[PROVIDED DATA — start]
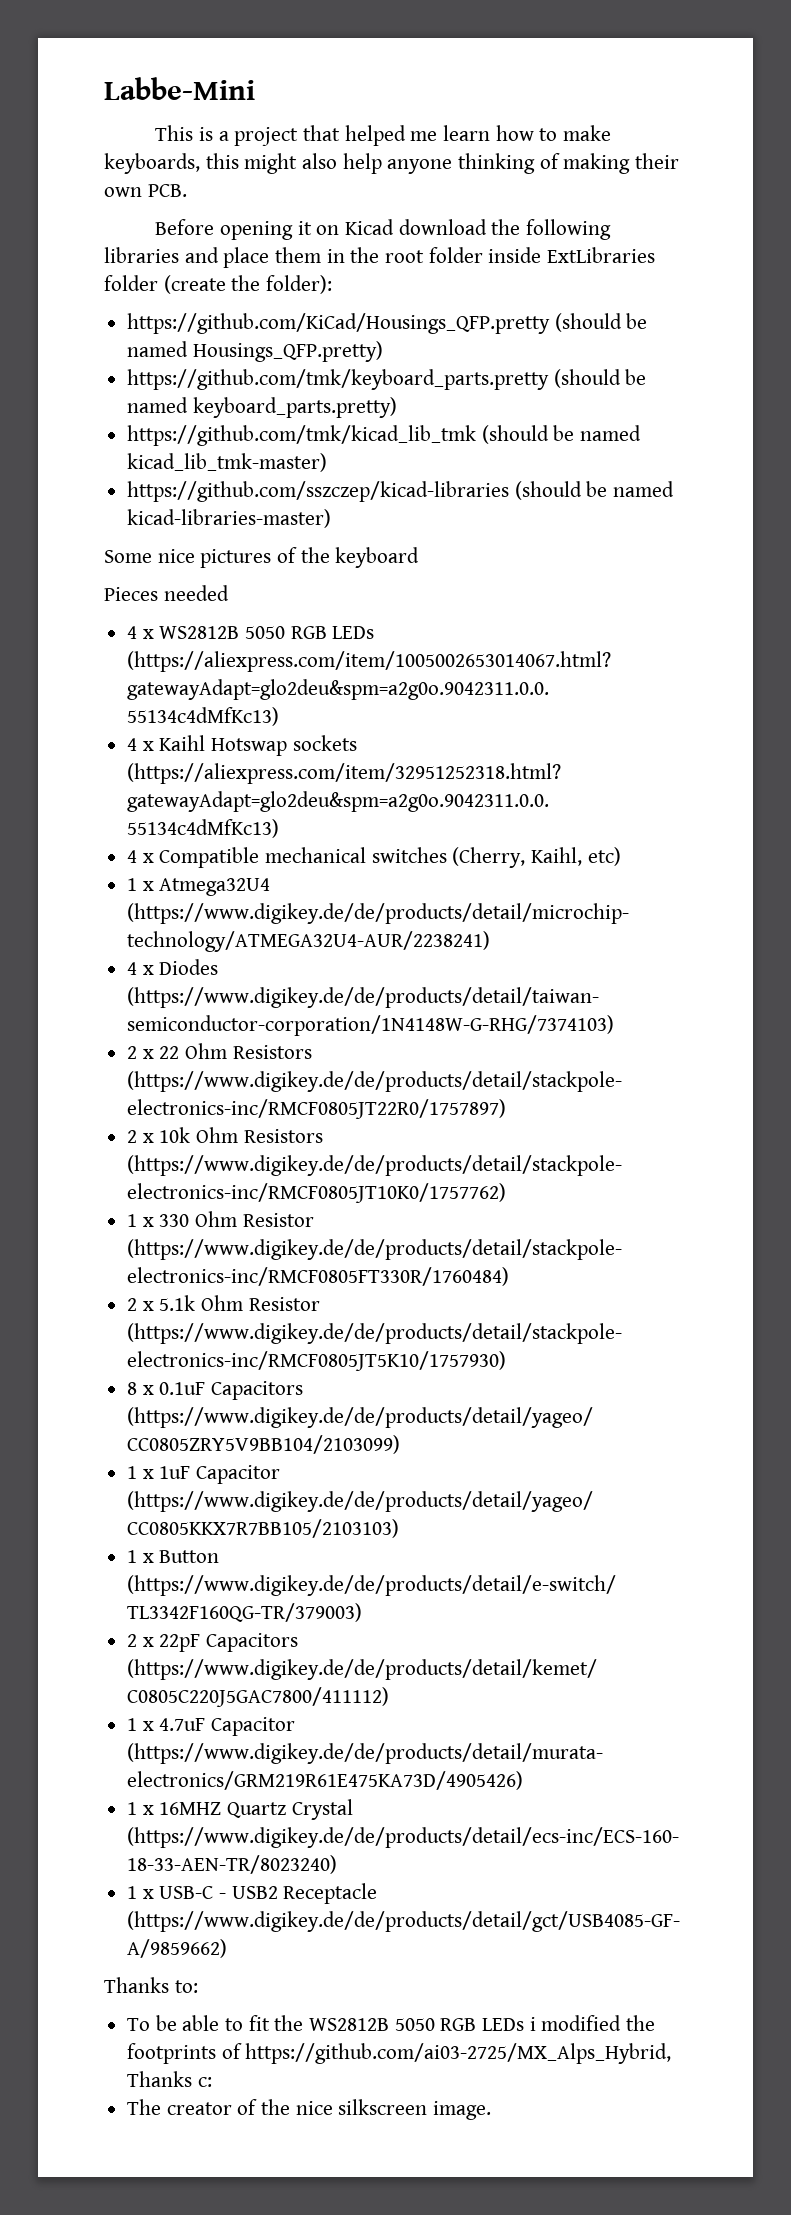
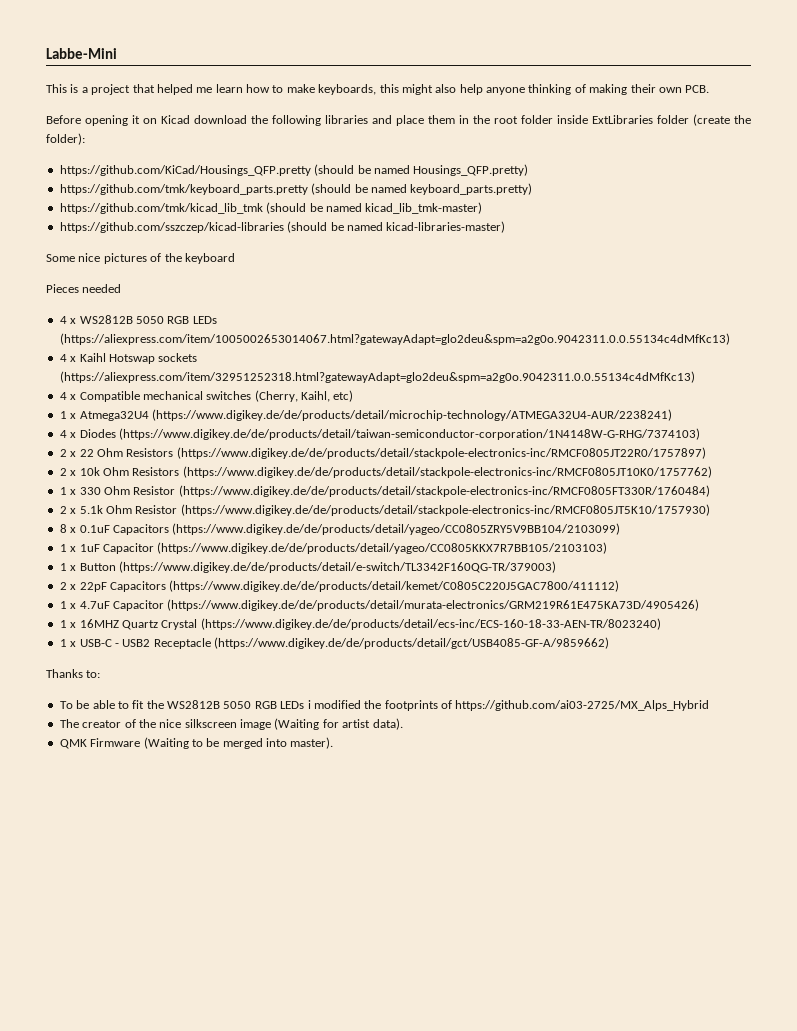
- To be able to fit the WS2812B 5050 RGB LEDs i modified the footprints of https://github.com/ai03-2725/MX_Alps_Hybrid, Thanks c:
+ To be able to fit the WS2812B 5050 RGB LEDs i modified the footprints of https://github.com/ai03-2725/MX_Alps_Hybrid
- The creator of the nice silkscreen image.
+ The creator of the nice silkscreen image (Waiting for artist data).
+ QMK Firmware (Waiting to be merged into master).

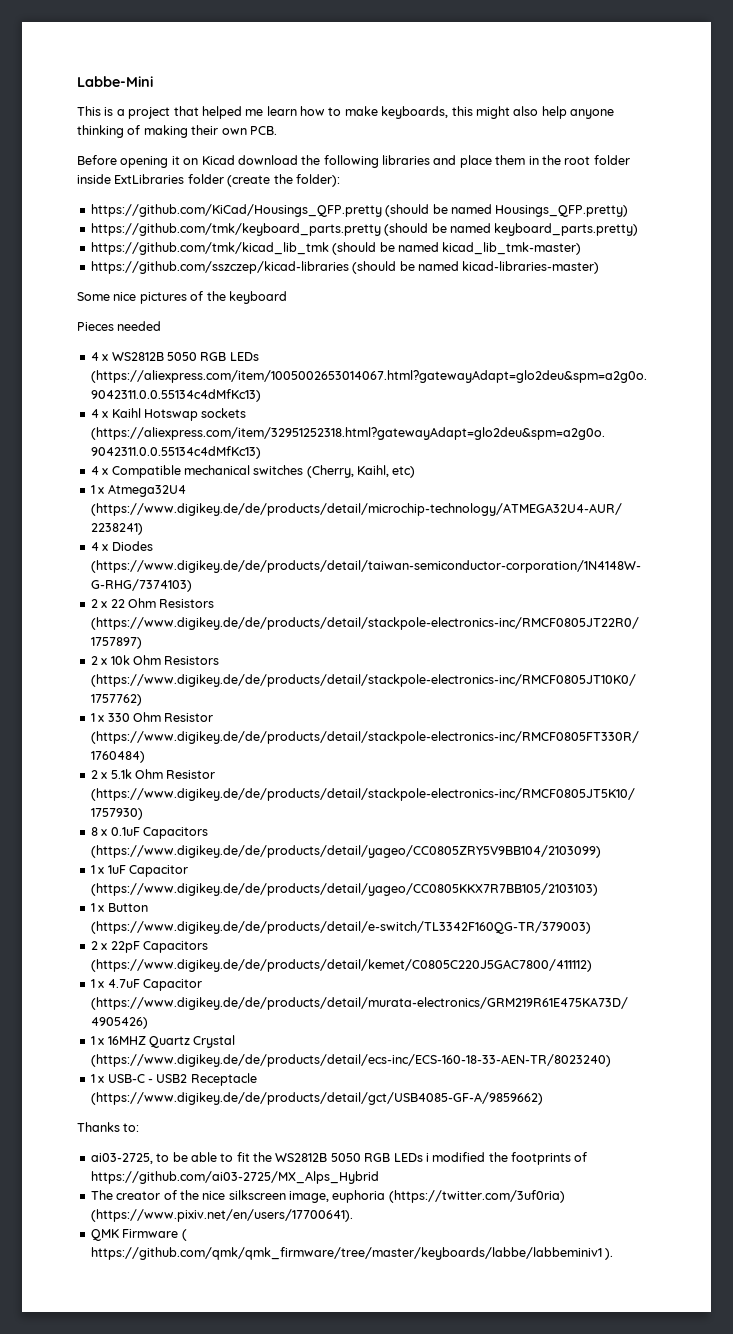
- To be able to fit the WS2812B 5050 RGB LEDs i modified the footprints of https://github.com/ai03-2725/MX_Alps_Hybrid
+ ai03-2725, to be able to fit the WS2812B 5050 RGB LEDs i modified the footprints of https://github.com/ai03-2725/MX_Alps_Hybrid
- The creator of the nice silkscreen image (Waiting for artist data).
- QMK Firmware (Waiting to be merged into master).
+ The creator of the nice silkscreen image, euphoria (https://twitter.com/3uf0ria) (https://www.pixiv.net/en/users/17700641).
+ QMK Firmware ( https://github.com/qmk/qmk_firmware/tree/master/keyboards/labbe/labbeminiv1 ).

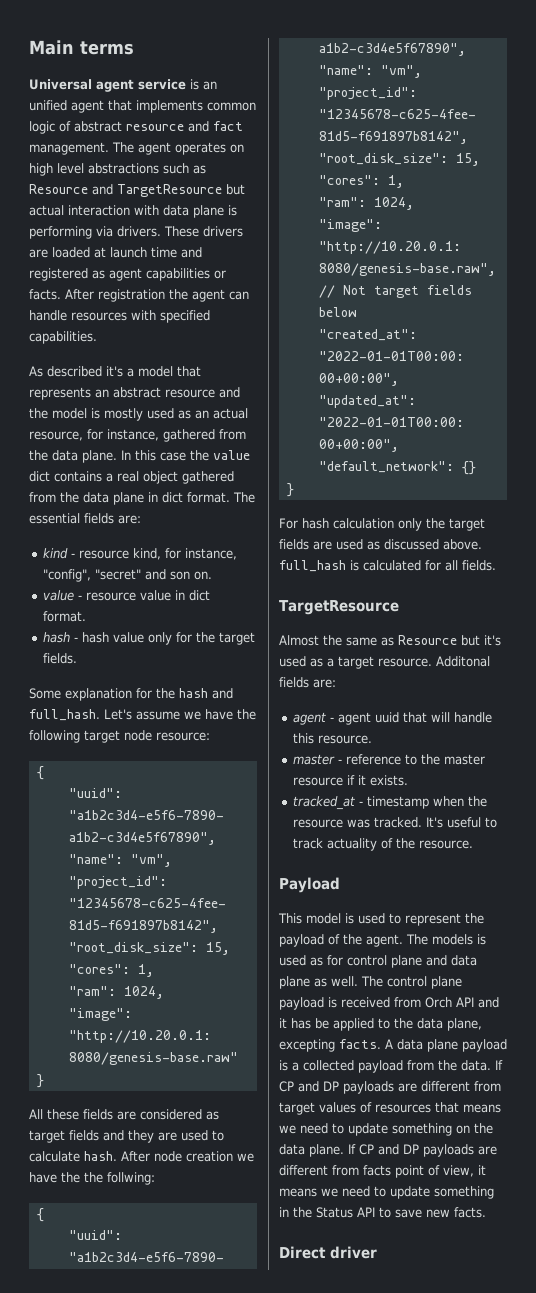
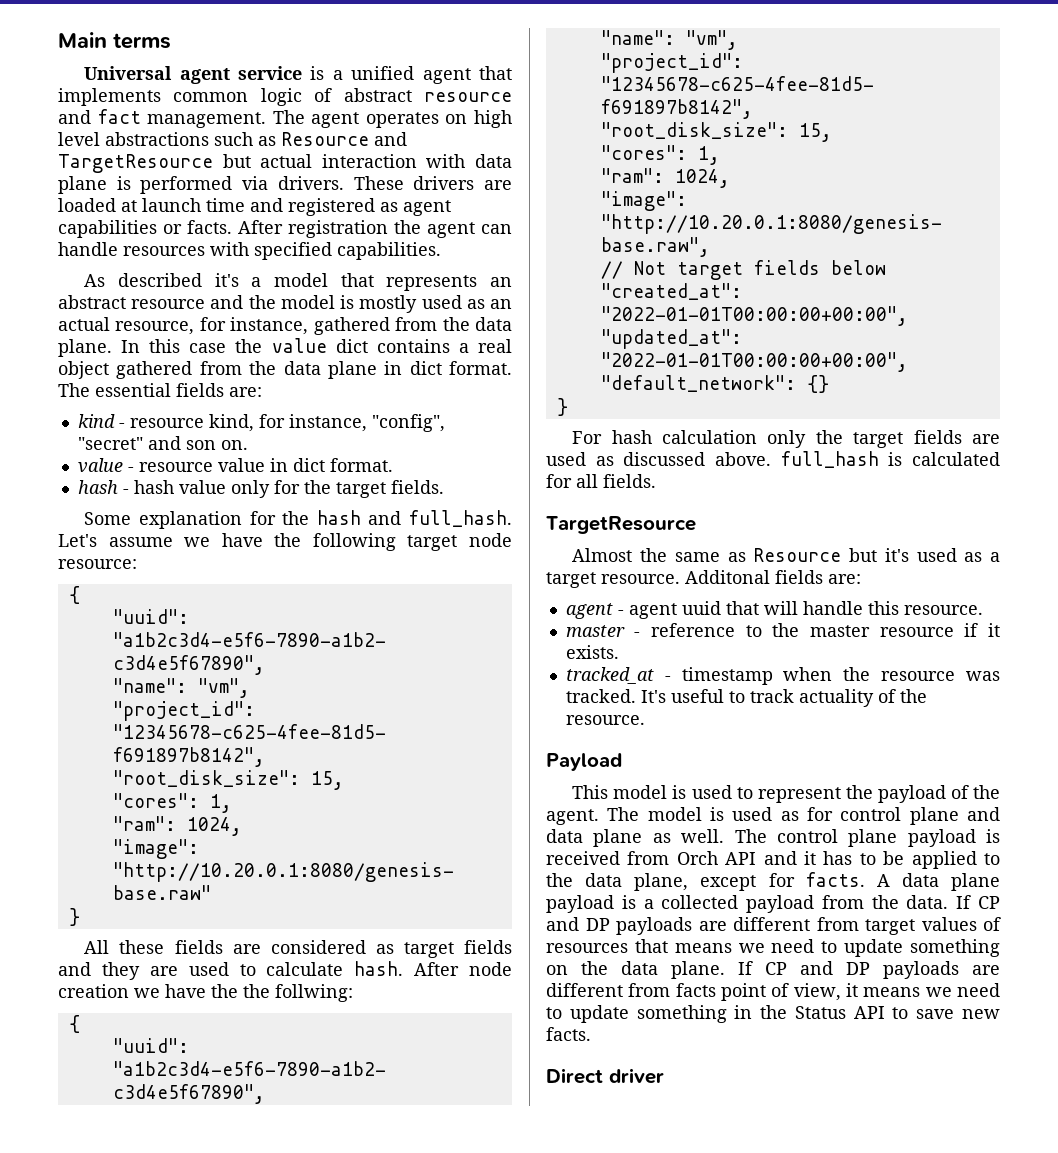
- Universal agent service is an unified agent that implements common logic of abstract resource and fact management.
+ Universal agent service is a unified agent that implements common logic of abstract resource and fact management.
- The agent operates on high level abstractions such as Resource and TargetResource but actual interaction with data plane is performing via drivers.
+ The agent operates on high level abstractions such as Resource and TargetResource but actual interaction with data plane is performed via drivers.
- The models is used as for control plane and data plane as well.
+ The model is used as for control plane and data plane as well.
- The control plane payload is received from Orch API and it has be applied to the data plane, excepting facts.
+ The control plane payload is received from Orch API and it has to be applied to the data plane, except for facts.

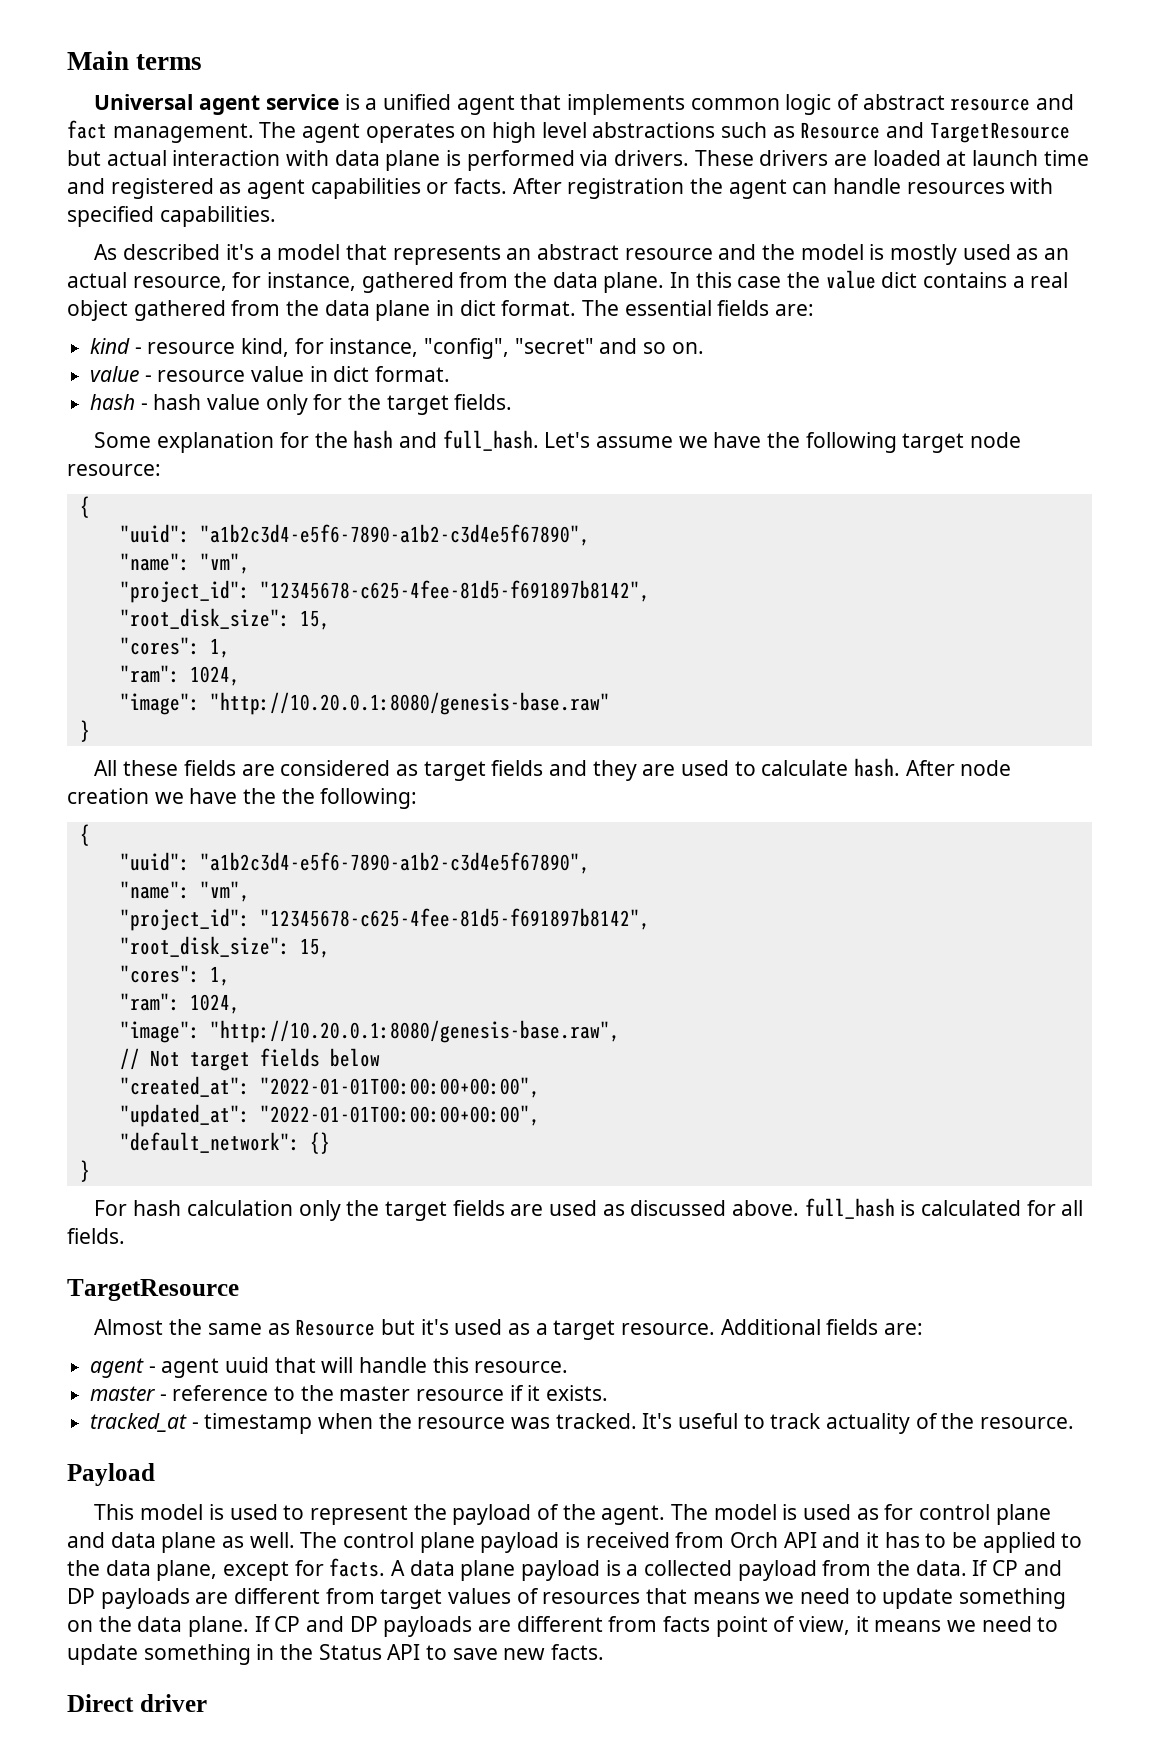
- kind - resource kind, for instance, "config", "secret" and son on.
+ kind - resource kind, for instance, "config", "secret" and so on.
- After node creation we have the the follwing:
+ After node creation we have the the following:
- Additonal fields are:
+ Additional fields are:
[PROVIDED DATA — finish]
WHAT TO PRODUCE |
Please go line by line through the records above, copying each one that holds the string "well".

TASK RESULT |
- The models is used as for control plane and data plane as well.
+ The model is used as for control plane and data plane as well.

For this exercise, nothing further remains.